Conventionally, hemodialysis can be carried out three times a week in a hospital or a dialysis center, with each time lasting approximately four to five hours. Outpatient hemodialysis services are the mainstay for treating most of the ESKD patient population in the U.S.17 Since the early 1960s in the US and Britain, some patients have begun to perform hemodialysis at home. Home hemodialysis (HHD) is much more independent and flexible because it saves travel time and is not constrained by the dialysis center’s operating hours. Moreover, HHD allows for more treatment time each session, which could continue overnight, thus making the blood purification more complete.8–11
The subject of HHD has not been extensively studied in the United States.18 The overwhelming majority of the available research on dialysis area only compared the benefits of peritoneal dialysis with hospital center hemodialysis.18 Review of studies on HHD showed a lower hazard ratio for mortality and a survival benefit associated with home hemodialysis vs the conventional thrice-per-week hemodialysis.17,19,20 Limited data from international studies in Europe, North America, and Oceania with similar healthcare systems to the United States suggested that there was no distinction between HHD and CHD in terms of cardiovascular morbidity, which was the primary cause of death in the dialysis population, or in terms of all-cause hospitalization.6,9,19,21,22 However, due to the high risk of selection bias, some registry studies have weak supporting evidence; few were prospective randomized cohort or retrospective controlled trials.6,19,23 Additionally, the majority of these international studies used small sample sizes, only monitored patients for a brief period, and focused on the intermediate clinical outcomes instead of the long-term endpoint. Home hemodialysis also costs 7% less than center hemodialysis, a significant difference.6,19,20,23,24 Home hemodialysis also costs 7% less than center hemodialysis, a significant difference.21 These discoveries have led researchers to suppose that HHD is the best renal replacement therapy other than kidney transplantation.25,26
The majority of the ESKD population were receiving hemodialysis at hospitals or dialysis clinics, and very few individuals were being treated at home, despite a substantially lower relative risk of mortality than either hospital and clinic hemodialysis or peritoneal dialysis.27–30 Besides, data from national registries demonstrated that compared to White patients, people of color were much less likely to begin either PD or HHD treatment.31–33 This is not affected considerably when entirely controlled for demographic, clinical, and socioeconomic factors.34
The availability of dialysis and CKD data provided by the United States Renal Disease System offers the opportunity to provide new evidence for the US on the impact of delivery models using home-based hemodialysis practices on effective treatment among racial and ethnic minority populations with ESKD. The objective of this study is: 1) to examine racial and ethnic differences in the use of home vs center hemodialysis in this high-need population - specifically, to describe and compare the variations in healthcare used by people with home hemodialysis vs with center hemodialysis, with a focus on racial and ethnic disparities; 2) to look at dialysis-related health outcomes and how they differ by race/ethnicity among individuals with ESKD; and 3) to understand how home hemodialysis can improve care quality among racial and ethnic minorities. Using the national consolidated data, it was possible to test the research hypothesis that home hemodialysis was significantly less common among Americans with ESKD but could have a positive impact on health outcomes, particularly for racial and ethnic minorities.
Method
Data Sources: United States Renal Data System (USRDS)

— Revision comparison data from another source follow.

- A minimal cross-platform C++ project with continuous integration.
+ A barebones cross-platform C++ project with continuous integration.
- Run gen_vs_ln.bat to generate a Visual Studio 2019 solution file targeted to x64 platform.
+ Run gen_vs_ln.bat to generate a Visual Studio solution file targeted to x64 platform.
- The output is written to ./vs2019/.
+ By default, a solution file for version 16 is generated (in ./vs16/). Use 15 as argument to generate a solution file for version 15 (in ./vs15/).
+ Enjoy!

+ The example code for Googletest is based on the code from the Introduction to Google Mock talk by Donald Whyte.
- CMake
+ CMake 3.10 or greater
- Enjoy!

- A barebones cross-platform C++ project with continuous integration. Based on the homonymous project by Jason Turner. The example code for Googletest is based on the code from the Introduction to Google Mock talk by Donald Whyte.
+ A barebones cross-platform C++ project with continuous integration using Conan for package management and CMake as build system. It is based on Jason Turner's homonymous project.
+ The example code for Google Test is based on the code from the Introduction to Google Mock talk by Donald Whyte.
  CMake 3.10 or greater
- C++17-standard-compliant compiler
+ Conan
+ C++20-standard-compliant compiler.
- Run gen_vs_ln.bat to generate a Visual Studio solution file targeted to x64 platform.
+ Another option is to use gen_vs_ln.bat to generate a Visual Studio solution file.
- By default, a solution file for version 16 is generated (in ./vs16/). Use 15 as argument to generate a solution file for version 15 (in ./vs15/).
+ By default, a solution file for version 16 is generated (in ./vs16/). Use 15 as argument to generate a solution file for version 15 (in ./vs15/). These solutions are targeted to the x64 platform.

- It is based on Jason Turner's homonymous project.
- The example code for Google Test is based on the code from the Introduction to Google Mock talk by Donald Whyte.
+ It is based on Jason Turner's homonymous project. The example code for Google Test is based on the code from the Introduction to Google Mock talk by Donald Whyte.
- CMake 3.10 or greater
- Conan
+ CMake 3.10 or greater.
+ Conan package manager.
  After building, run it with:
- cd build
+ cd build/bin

This research created an individual-level data file that covered specific features and variables accumulated in inpatient core records, including deaths and hospitalizations, from 2010 to 2019, and merged with USRDS clinical claims from 2016 to 2019. The United States Renal Data System (USRDS), funded by the National Institute of Diabetes and Digestive and Kidney Diseases (NIDDK) in collaboration with the Centers for Medicare & Medicaid Services (CMS), the United Network for Organ Sharing (UNOS), and the ESKD networks, is a national database that gathers, evaluates, and disseminates datasets about CKD and ESKD in the U.S.35 This data contains demographic characteristics (age, sex, race/ethnicity), health care use (center hemodialysis visits and home hemodialysis use), health outcome and quality indicators (death, hospitalization, Kt/V), and spending (total per capita spending and total spending on dialysis services). All the Veterans Administration (VA) patients are not included in the USRDS database. The VA operates its own healthcare system separate from other public and private healthcare providers such as CMS. Differences in data collection methods, systems, and patient populations may make it challenging to integrate VA data seamlessly into national databases like the USRDS. Using the USRD system, a data set was created with the following parameters: individuals with ESKD diagnosis and HD treatment, indicators associated with dialysis outcome, and quality of care.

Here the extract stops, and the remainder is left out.